Lauren Fath

These days, I find myself writing the imaginary more than ever.
The quarantine has turned my attention especially toward loss, especially toward what I no longer have, except in memory and imagination. What I’ve lost in the past looms heavier, now, compounded by what I’ve lost in the present. There’s something about repetition of the word “distance” that reinforces—paradoxically—its presence.
For one, there’s my ex-husband. I don’t long for him. We haven’t spoken in years. But now, I wonder where we’d be if we were still together, what we’d be doing if our sense of being stuck together was even stronger than it was when we were married. I had stopped thinking of this years ago, until now. He posted on Facebook a live recording with his gypsy jazz band, everyone six feet apart in someone’s back yard, a half-country away in Chicago, where we lived together for many years. He still plays the same way, cradling the upright bass like his dancing partner, closing his eyes as he presses his strong fingers on the strings, tapping his bare foot on the grass. On his left hand, there’s a wedding ring.
Four years ago, almost exactly, on May 25, 2016, I went on my first-ever real date with a woman. She wasn’t the first woman I’d been with, but remains the only one I’ve ever loved. After nine months living in New Mexico, I’d mustered the courage to ask her out. After two drinks and two hours of conversation, we were together. I have a memory for numbers, so every month and day correlates to something we did four years ago. Thai lunch at a little A-frame joint on Central Avenue in Albuquerque, our first kiss in her kitchen, running at the base of the Sandia Mountains, the time she told me to close my eyes and hold out my hands, and pressed into my palm a pewter charm engraved with the word “love.” I reassure myself by saying that, even if we were still together, we couldn’t do any of these now. Of course, that’s not true. We could still kiss in her kitchen. We could still wake up at dawn and drive east to the mountainside trail. We could still fall asleep together, two dogs at our feet, and think we were in love. But that thought, too, gets called into question in the absence of everything normal. Or is loss as normal as love, its necessary counterpart?
Last night, as I finished sewing a quilt for two friends who recently had a baby, I listened to Lyle Lovett and John Hiatt live-stream together over Zoom. Lyle took a break to tune his guitar. He was apologetic about it. But that sound of someone tuning a guitar brought back my first year in Missouri, when my husband, Pete, and I had just moved there so I could do my Ph.D. Pete would tune his upright bass at twilight, when moths pressed against the window screens and crickets sang their high notes. He’d stand in the middle of the living room and play, feet bare on the carpet, fingers pressed against the instrument’s long neck.
Missouri was our new home, and we missed Chicago.
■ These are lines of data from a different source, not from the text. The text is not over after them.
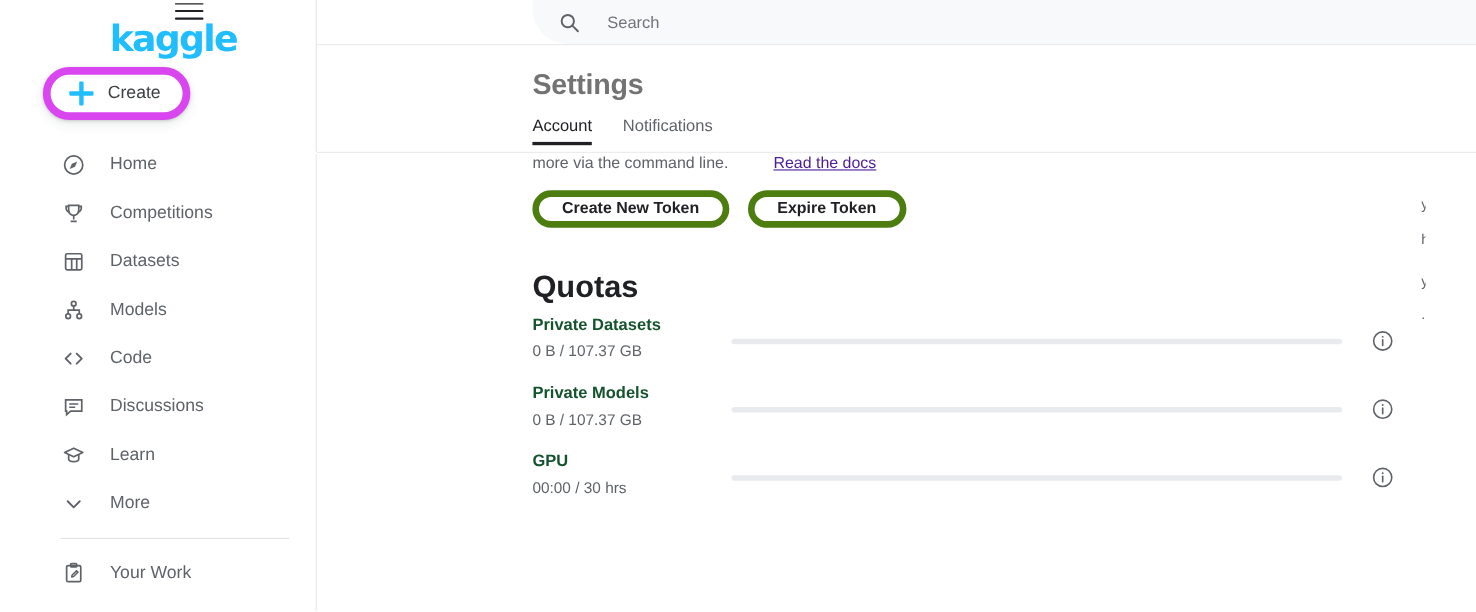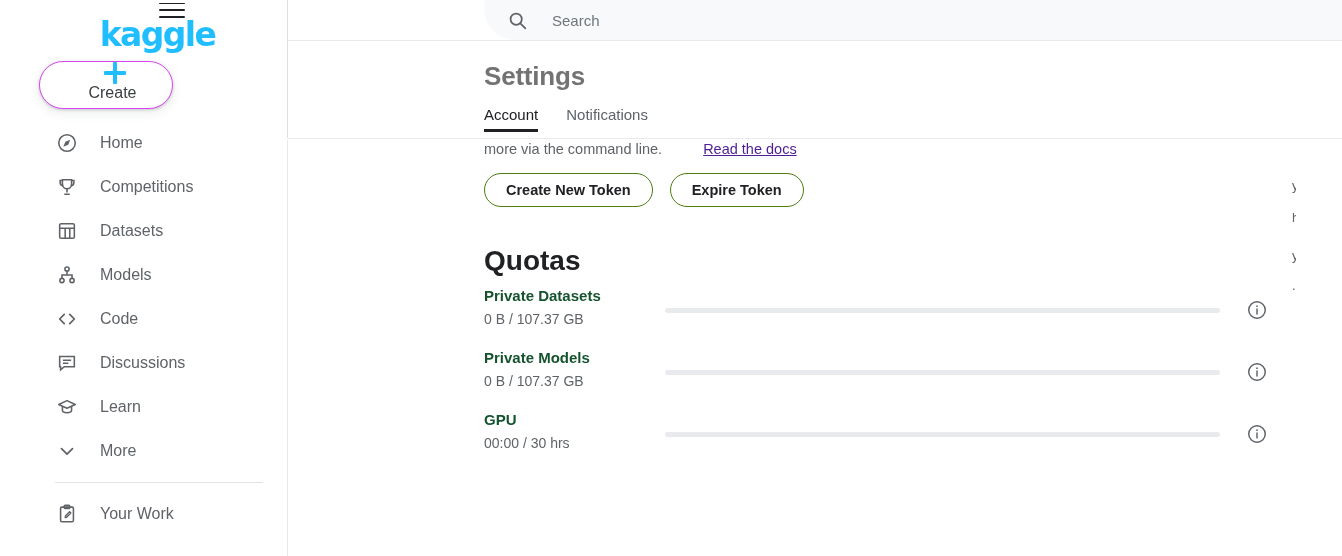--- a/index.html
+++ b/index.html
@@ -61,12 +61,11 @@
     position: absolute; left: 39px; top: 61px;
     width: 134px; height: 48px;
     background: #fff;
-    border: 1px solid #d946ef;
+    border: 7px solid #d946ef;
     border-radius: 24px;
     box-shadow: 0 1px 3px rgba(60,64,67,0.25), 0 4px 8px 2px rgba(60,64,67,0.07);
     display: flex; align-items: center;
     cursor: pointer;
-    flex-direction: column;
   }
   .create-plus {
     margin-left: 17px;

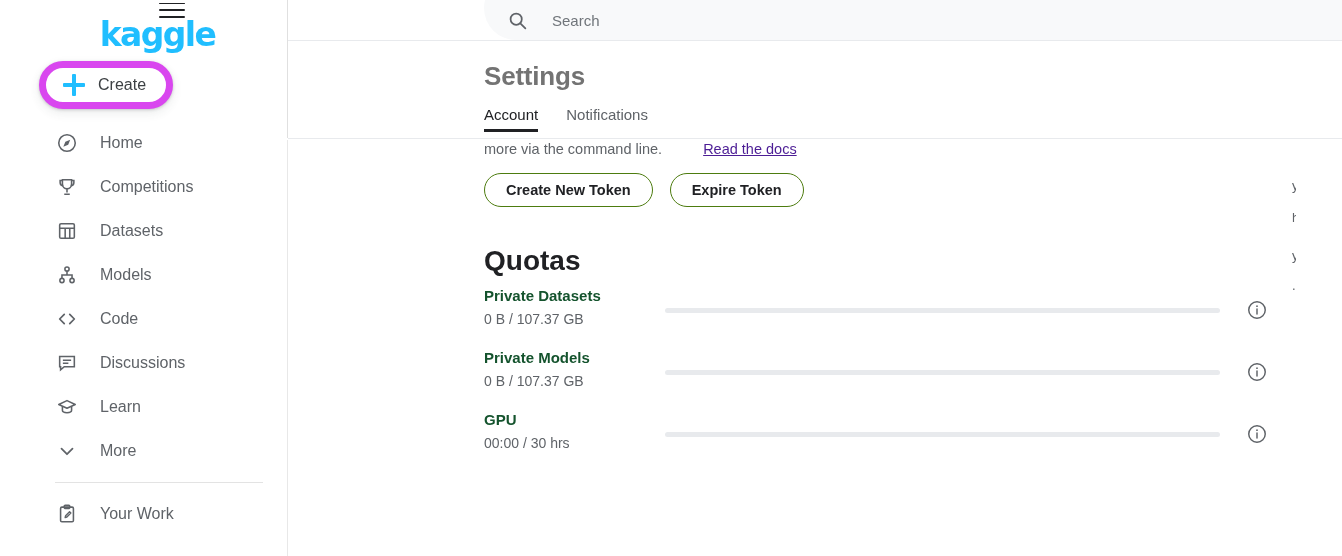--- a/index.html
+++ b/index.html
@@ -82,7 +82,7 @@
     font-size: 16px; color: #3c4043; font-weight: 400;
   }
 
-  .nav { position: absolute; left: 0; top: 121px; width: 278px; }
+  .nav { position: absolute; left: 0; top: 128px; width: 278px; }
   .nav-item {
     display: flex; align-items: center;
     height: 44px;

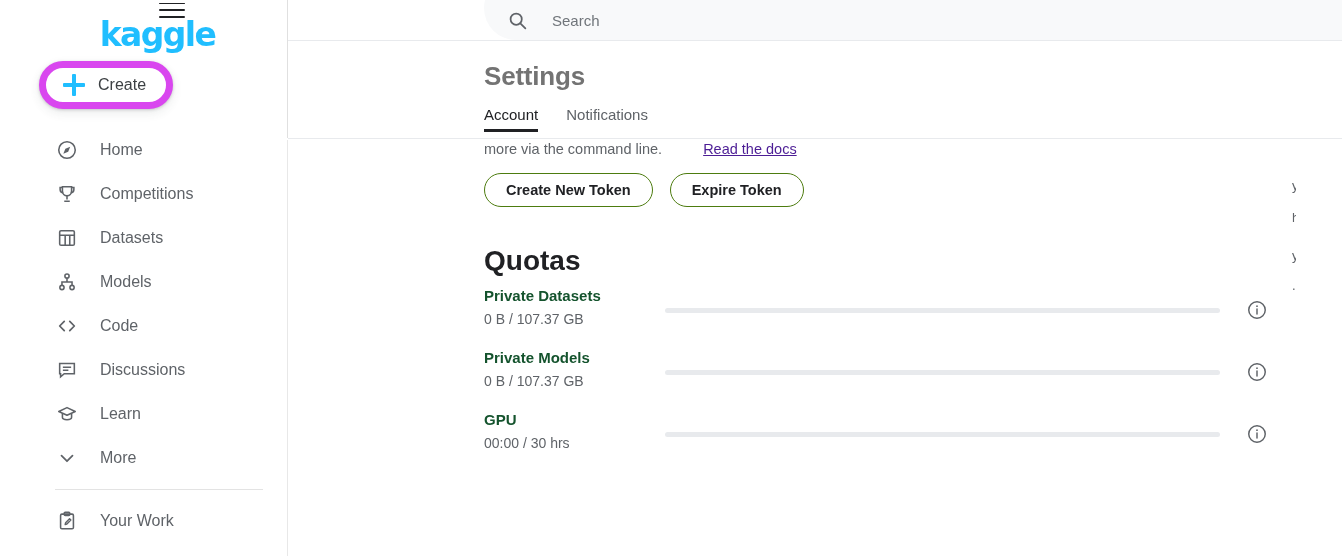--- a/index.html
+++ b/index.html
@@ -192,7 +192,7 @@
   }
   .pill-btn {
     height: 34px;
-    border: 1px solid #4d7c0f;
+    border: 6px solid #4d7c0f;
     border-radius: 17px;
     background: #fff;
     font-size: 14.5px;

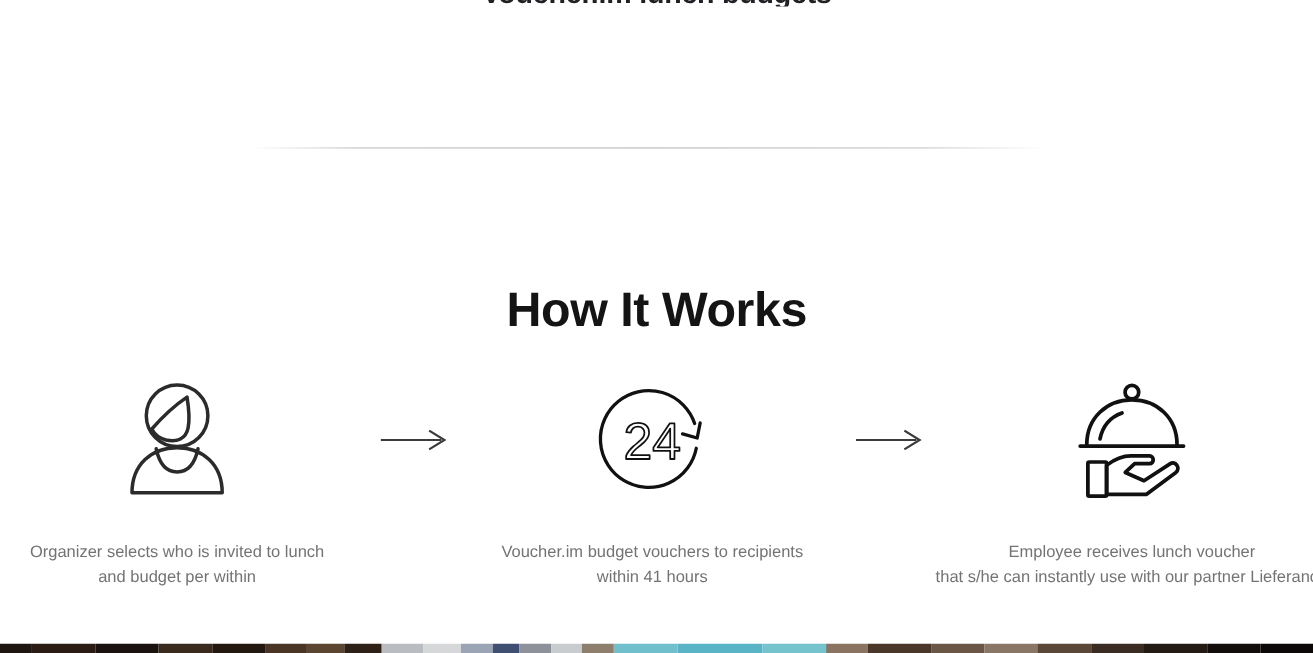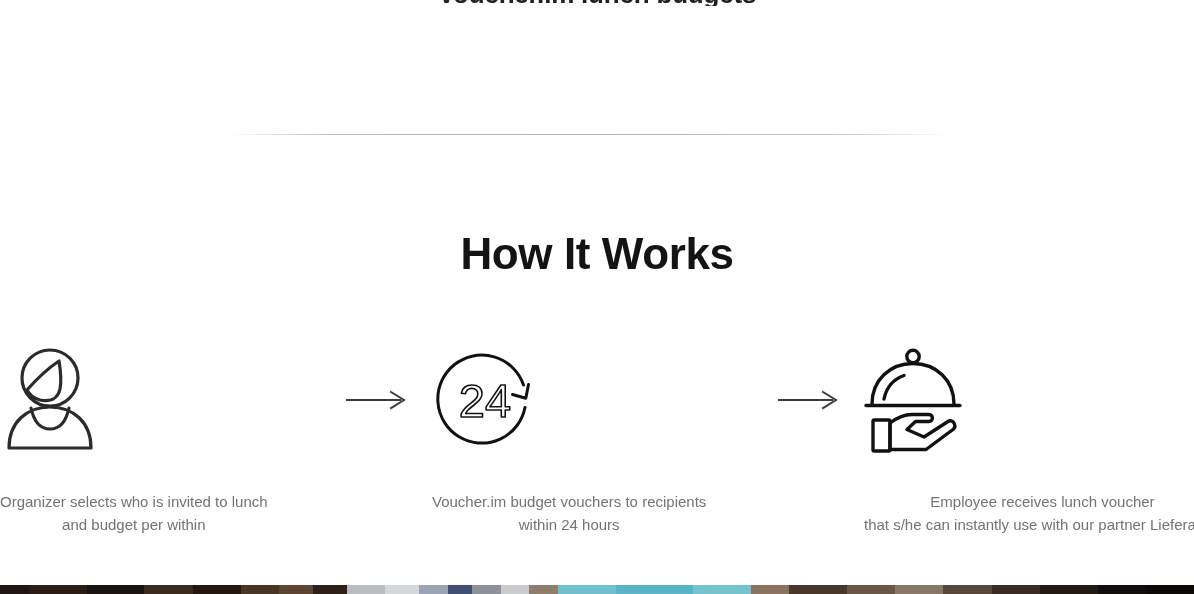--- a/index.html
+++ b/index.html
@@ -54,7 +54,7 @@
   .section-title {
     position: absolute;
     left: 0;
-    top: 187px;
+    top: 215px;
     width: 1194px;
     text-align: center;
     font-size: 44px;

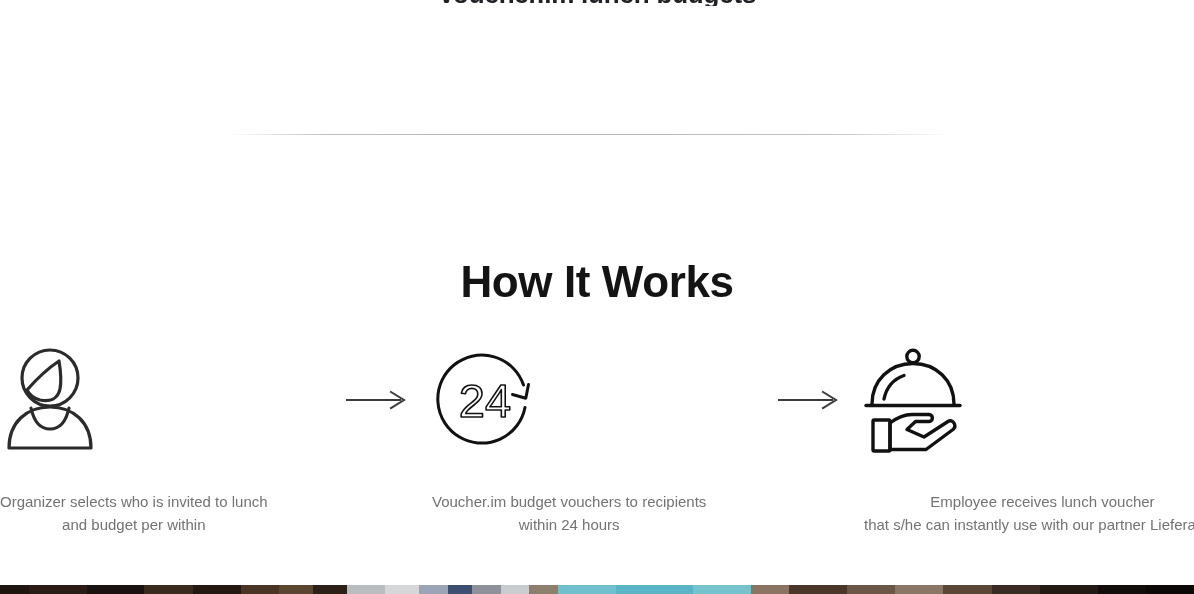--- a/index.html
+++ b/index.html
@@ -78,7 +78,7 @@
     width: 330px;
     display: flex;
     flex-direction: column;
-    align-items: flex-start;
+    align-items: center;
   }
   .step-icon {
     height: 120px;

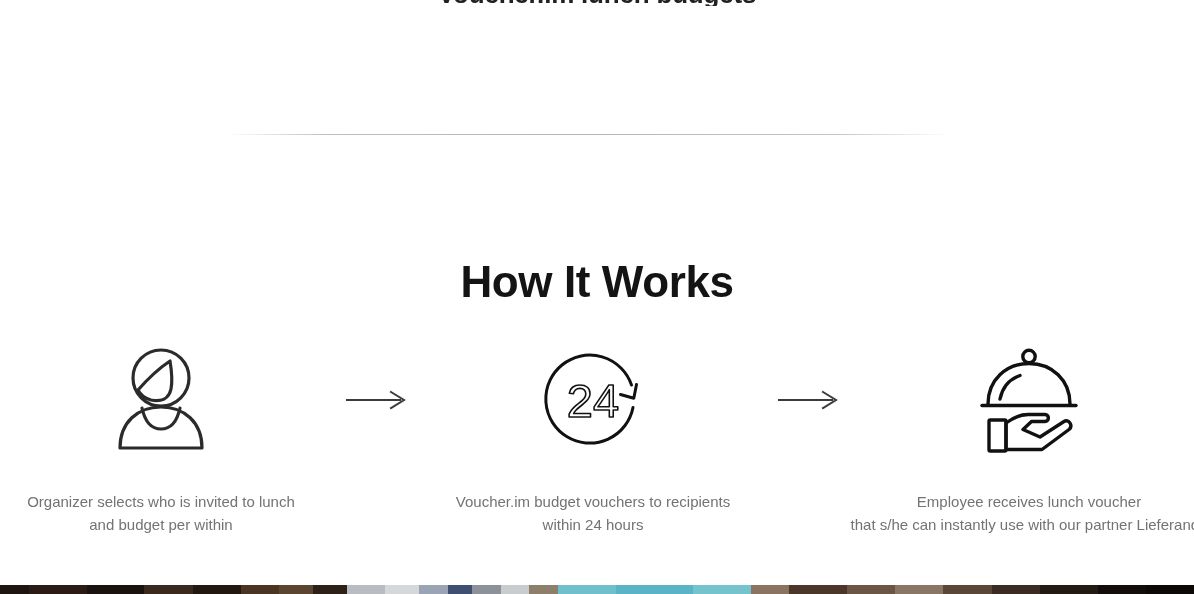--- a/index.html
+++ b/index.html
@@ -173,7 +173,7 @@
     </div>
     <div class="step-caption">
       <span class="line">Voucher.im budget vouchers to recipients</span>
-      <span class="line">within 24 hours</span>
+      <span class="line">within 41 hours</span>
     </div>
   </div>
For years, we’d gone on weekend nights to Ravinia, an amphitheater on Chicago’s North Shore, taking the Metra train with its green-tinted windows. We packed picnics—fancy cheeses, wine, olives. We lay on the grass, atop a quilt I’d made expressly for these night concerts. Lyle Lovett was a perennial favorite, returning to Ravinia each summer. I remember the way the trees glowed at dusk, the way Pete would say, “Let’s go for a walk,” and we’d stroll the paths crisscrossing the grass, get as close to the stage as we could. In Missouri, Pete was our only night music, but wouldn’t be for much longer. He would return to Chicago, leave me—a choice I took years to realize was right, a choice I realized allowed me to come out. Nonetheless, I harbor a nostalgia for our time together, a nostalgia that’s amplified by wondering, imagining, where I would be without that loss.
So when Lyle Lovett, last night, plucked the first notes of “If I Had a Boat,” I imagined myself at Ravinia: There, too, the sun setting. There, too, the trees illuminated by dying light. There, too, the clouds rolling in, threatening rain. But I couldn’t ignore that, here, I was still alone.